--- Exercise brief ---
Go to the line holding "html: none ->" in the data below and repeat it exactly, then each line after it up to and including the one holding "font-family: none ->". Omit pictures.

━━━

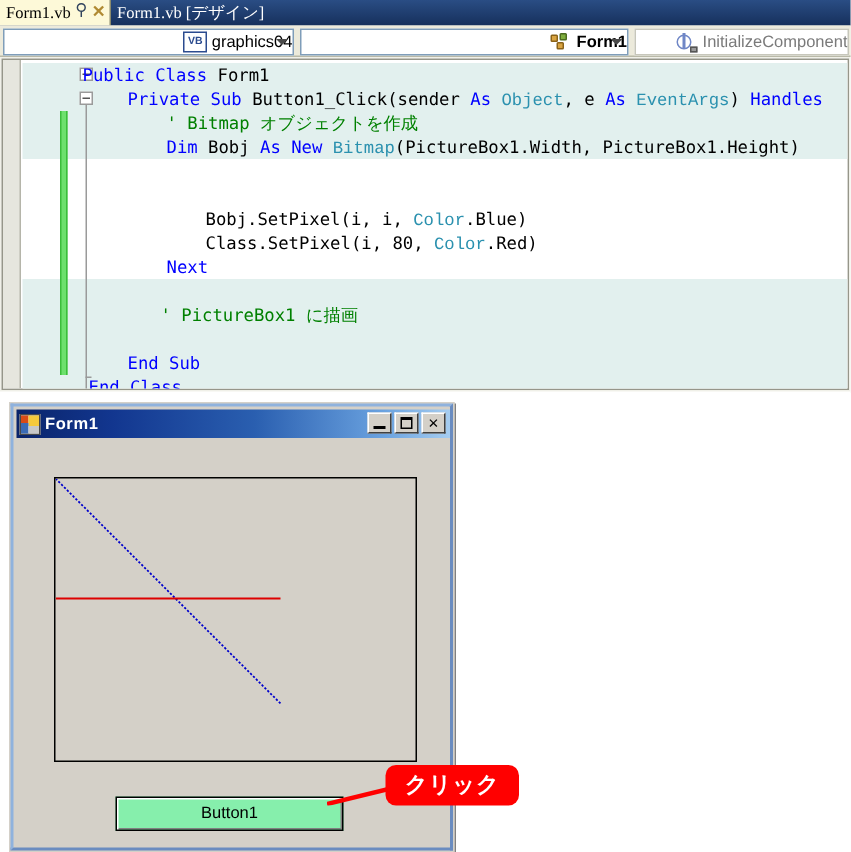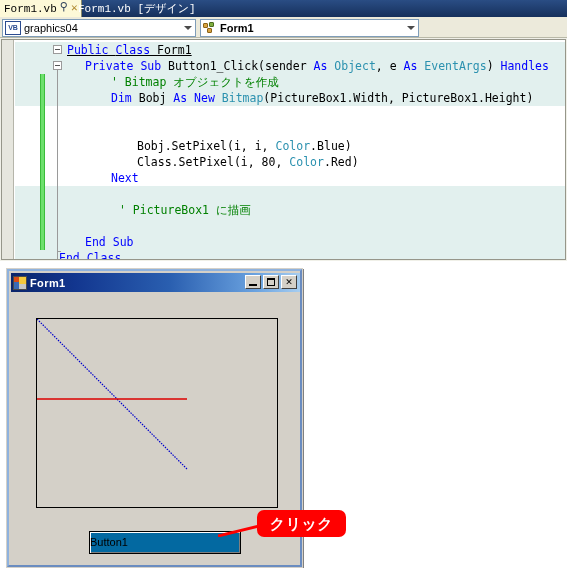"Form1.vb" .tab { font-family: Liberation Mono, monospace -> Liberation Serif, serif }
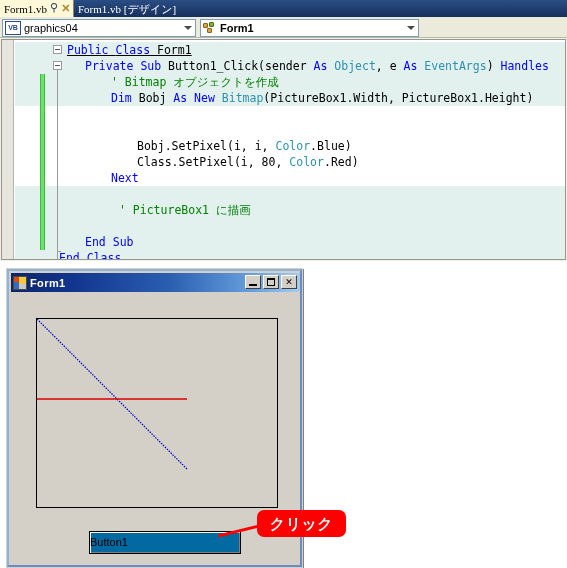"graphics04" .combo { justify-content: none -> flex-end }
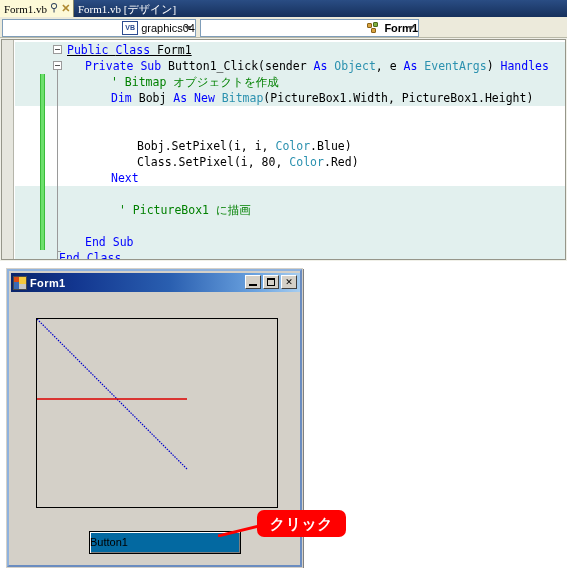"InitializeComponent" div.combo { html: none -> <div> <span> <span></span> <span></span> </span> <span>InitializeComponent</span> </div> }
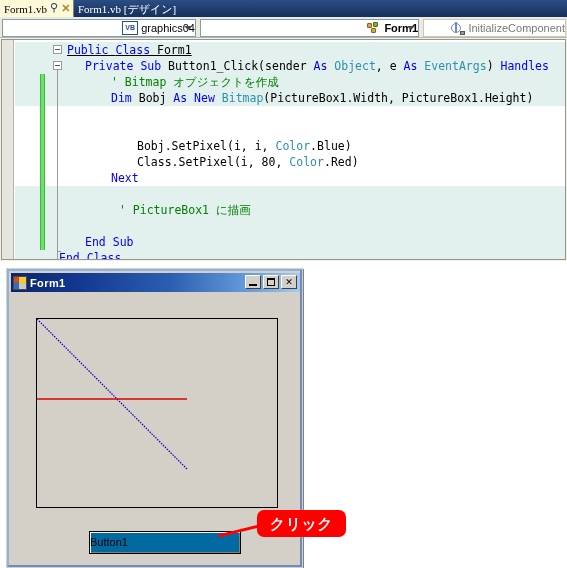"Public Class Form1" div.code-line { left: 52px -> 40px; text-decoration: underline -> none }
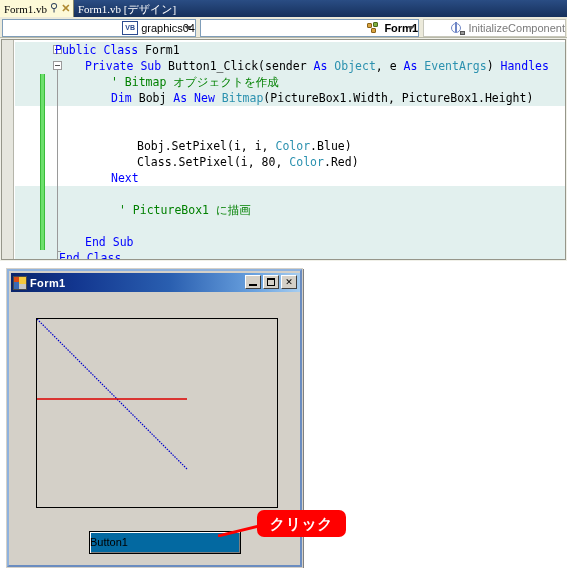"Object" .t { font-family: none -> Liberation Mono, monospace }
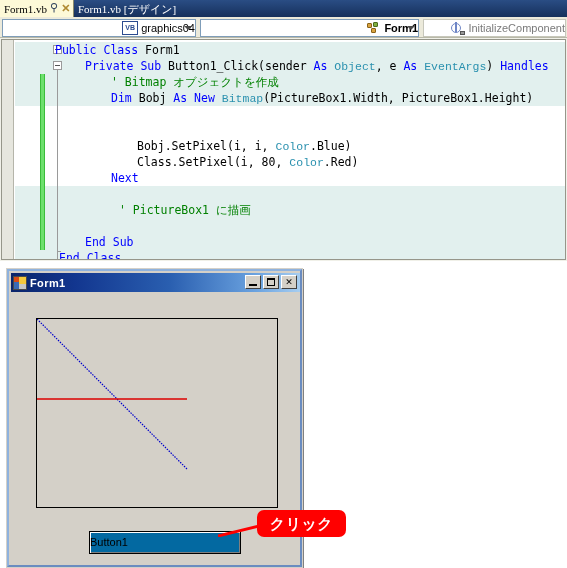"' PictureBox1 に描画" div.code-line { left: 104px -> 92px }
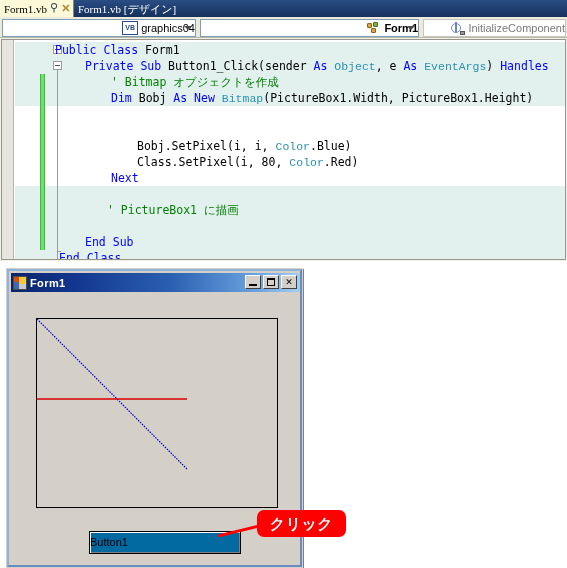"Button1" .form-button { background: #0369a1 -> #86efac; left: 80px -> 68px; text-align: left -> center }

━━━

--- Task response ---
"InitializeComponent" div.combo { html: none -> <div> <span> <span></span> <span></span> </span> <span>InitializeComponent</span> </div> }
"Public Class Form1" div.code-line { left: 52px -> 40px; text-decoration: underline -> none }
"Object" .t { font-family: none -> Liberation Mono, monospace }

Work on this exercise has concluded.